After completing a successful college career at Georgia Tech, Murton began playing for the Chicago Cubs in 2005. He was traded to the Oakland A’s in 2008, then to the Colorado Rockies in 2009. In December 2009, his contract was sold to the Hanshin Tigers of Japan’s Nippon Professional Baseball league.
But Murton wasn’t dismayed. “I now understand that God was preparing me to be here in 2010,” he said at an Oct. 21 press conference in Osaka. “There were valleys, but God brought me through them to mold and shape me. There was a lot of thinking outside the box in terms of going somewhere that might not be 100 percent comfortable. But God led me and my family here. And, in being here, the baseball experience has been unbelievable. Playing in front of the Japanese fans, I couldn’t be more thrilled.”
His relationship with Christ began at the age of 6 when he realized there is no eternal life without Christ. “I understood that I’m a sinner and that I can’t do this on my own. I realized the gifts that He’s given me and decided I needed to let Him into my life.” When Murton was 13, he rededicated himself after coming to a better understanding of faith.
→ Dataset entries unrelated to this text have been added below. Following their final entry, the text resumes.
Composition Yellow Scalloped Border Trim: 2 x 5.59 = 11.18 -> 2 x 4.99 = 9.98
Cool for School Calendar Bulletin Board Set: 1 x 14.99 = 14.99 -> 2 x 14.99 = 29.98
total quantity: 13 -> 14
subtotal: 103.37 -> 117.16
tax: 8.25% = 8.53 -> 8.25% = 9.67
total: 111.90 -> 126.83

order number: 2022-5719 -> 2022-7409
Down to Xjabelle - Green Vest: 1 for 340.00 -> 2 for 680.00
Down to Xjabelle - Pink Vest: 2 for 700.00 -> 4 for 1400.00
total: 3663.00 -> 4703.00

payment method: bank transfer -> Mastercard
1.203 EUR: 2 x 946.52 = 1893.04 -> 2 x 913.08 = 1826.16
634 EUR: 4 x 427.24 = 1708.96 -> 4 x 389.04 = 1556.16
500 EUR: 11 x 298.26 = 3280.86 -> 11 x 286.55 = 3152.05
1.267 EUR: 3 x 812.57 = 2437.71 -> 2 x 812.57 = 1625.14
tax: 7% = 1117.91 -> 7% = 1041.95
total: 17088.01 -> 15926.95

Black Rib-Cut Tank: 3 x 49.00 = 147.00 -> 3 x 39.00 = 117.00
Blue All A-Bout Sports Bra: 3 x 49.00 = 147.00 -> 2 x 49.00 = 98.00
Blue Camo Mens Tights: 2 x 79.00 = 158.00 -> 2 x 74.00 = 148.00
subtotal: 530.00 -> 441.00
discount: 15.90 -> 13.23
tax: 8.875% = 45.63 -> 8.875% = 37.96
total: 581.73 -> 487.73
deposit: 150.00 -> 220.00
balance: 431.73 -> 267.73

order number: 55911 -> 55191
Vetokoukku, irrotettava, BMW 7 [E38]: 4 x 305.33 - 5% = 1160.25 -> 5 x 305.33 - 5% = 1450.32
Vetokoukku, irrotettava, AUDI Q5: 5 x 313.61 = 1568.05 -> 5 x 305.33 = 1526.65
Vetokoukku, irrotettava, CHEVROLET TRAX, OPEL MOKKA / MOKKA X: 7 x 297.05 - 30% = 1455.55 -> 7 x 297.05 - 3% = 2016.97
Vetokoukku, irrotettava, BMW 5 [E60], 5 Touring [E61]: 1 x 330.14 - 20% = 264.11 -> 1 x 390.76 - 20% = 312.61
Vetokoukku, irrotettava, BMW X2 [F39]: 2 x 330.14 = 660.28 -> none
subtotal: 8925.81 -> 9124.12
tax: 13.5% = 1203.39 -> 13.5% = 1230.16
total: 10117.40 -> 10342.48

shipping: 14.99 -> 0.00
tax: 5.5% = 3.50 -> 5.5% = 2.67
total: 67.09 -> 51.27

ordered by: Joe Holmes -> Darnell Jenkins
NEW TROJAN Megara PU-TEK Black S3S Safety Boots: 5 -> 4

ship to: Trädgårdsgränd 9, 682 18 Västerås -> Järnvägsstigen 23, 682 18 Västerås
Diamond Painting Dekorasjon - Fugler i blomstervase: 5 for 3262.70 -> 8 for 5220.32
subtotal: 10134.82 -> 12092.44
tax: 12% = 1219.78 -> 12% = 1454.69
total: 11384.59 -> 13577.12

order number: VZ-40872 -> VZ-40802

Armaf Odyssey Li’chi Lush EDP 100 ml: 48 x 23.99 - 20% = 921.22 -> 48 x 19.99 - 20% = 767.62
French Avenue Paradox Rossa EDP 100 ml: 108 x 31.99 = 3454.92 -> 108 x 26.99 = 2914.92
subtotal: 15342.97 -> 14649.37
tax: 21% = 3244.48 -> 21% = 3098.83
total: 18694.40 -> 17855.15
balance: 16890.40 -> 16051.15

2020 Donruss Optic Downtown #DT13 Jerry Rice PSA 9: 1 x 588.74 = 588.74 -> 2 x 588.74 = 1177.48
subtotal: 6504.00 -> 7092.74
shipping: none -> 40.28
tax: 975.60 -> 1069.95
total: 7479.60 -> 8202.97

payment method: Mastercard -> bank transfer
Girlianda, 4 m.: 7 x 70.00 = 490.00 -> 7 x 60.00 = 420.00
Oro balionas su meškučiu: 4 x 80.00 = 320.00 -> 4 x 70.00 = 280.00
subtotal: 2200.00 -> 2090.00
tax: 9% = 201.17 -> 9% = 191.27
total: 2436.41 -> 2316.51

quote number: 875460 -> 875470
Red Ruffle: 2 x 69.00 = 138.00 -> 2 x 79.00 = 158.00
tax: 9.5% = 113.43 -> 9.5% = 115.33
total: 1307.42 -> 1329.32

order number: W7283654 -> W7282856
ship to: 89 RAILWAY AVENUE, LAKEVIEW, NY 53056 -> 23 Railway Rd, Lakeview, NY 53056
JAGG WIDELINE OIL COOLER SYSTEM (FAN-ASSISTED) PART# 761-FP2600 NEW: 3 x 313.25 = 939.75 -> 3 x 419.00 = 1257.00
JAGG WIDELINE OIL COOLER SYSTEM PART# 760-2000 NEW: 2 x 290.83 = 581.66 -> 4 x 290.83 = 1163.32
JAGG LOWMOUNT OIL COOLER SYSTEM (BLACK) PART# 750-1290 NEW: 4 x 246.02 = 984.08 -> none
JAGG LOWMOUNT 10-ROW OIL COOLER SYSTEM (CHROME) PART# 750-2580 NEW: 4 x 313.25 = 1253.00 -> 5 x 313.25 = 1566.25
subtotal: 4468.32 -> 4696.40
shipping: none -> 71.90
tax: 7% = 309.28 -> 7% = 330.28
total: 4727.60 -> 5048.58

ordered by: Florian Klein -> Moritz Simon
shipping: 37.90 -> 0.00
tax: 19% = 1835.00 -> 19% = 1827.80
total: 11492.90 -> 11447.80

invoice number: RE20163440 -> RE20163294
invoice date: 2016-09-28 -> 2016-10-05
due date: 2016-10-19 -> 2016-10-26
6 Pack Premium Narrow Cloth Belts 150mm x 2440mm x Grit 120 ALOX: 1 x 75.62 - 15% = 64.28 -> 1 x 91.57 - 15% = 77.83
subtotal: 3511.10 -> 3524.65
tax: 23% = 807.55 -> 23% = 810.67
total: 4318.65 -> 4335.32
It’s an understanding he hopes to share with the people of Japan during the Kansai Franklin Graham Festival this weekend in Osaka. Murton is scheduled to speak on Sunday night.
Because baseball is hugely popular in Japan, and because Murton broke the single season hitting record on Oct. 5 with his 211th hit, thousands will likely flock to Osaka Jo Arena to hear his story, along with a Gospel presentation by Franklin Graham and a great slate of Gospel music.
Following the press conference, we asked Murton a few additional questions.
Q:/ You are going to be at the Festival on Sunday. Are you excited about this opportunity?
A:/ If you would have given me a synopsis of 2010, the end of it culminating with being part of the Franklin Graham Festival, I would have been blown away. God has been so faithful. Being here this weekend is such an honor. And I’m looking forward to being able to experience the Festival myself. I look forward to speaking about baseball, which I love, but also about what is more important—and that is God and what He means to my life.
Q:/ Tell us more about that. What does He mean to you?
A:/ I couldn’t imagine going through a day without Him. My prayer is for continual renewal of myself and to continue walking with Christ and following Him. I think if people fully understood who Christ is, they would have the same joy that I feel inside, which is only done through the power of the cross.
Q:/ Do you have opportunities, because baseball is so popular here, to reach people for Christ?
A:/ That’s what has been so interesting. In coming here, I didn’t quite understand the magnitude of what baseball means to this country. To be part of the Hanshin Tigers, which are followed so well in Japan, then for God to give me some success has been a really unique opportunity. It has allowed me to open up and talk about God. What a blessing to be able to freely speak about Him and what He means to me, and how great He is in terms of what He has done for all of us!
Q:/ Can you talk about the need for Jesus in this nation?
A:/ Here in Japan, less than 1 percent of the population believes in Christ. Many people view religion as a cultural thing. It has been a really cool opportunity to bring the Good Word of our Lord Jesus Christ here to Japan. I think that the people here are longing for something to give them fulfillment and purpose and direction. If they can take hold of the Gospel, they will find what they need and want in life. This is a very unique opportunity – there are a lot of unchurched people who don’t understand who Christ is. To share His name here and provide them an understanding of what it means to be fulfilled and to have purpose and direction is really special.
Q:/ After the Festival ends, what do you hope the lasting effect will be in Japan?
A:/ I hope that the rippling effect will go on for generations and generations here. It’s a matter of planting seeds. If a few of them take hold, you never know what the ramifications will be or how far they will go. I pray that the Holy Spirit takes hold and really moves people and makes them understand what they are missing. In doing so, hopefully we will see Japan come to an understanding of who Christ is and increase that 1 percent.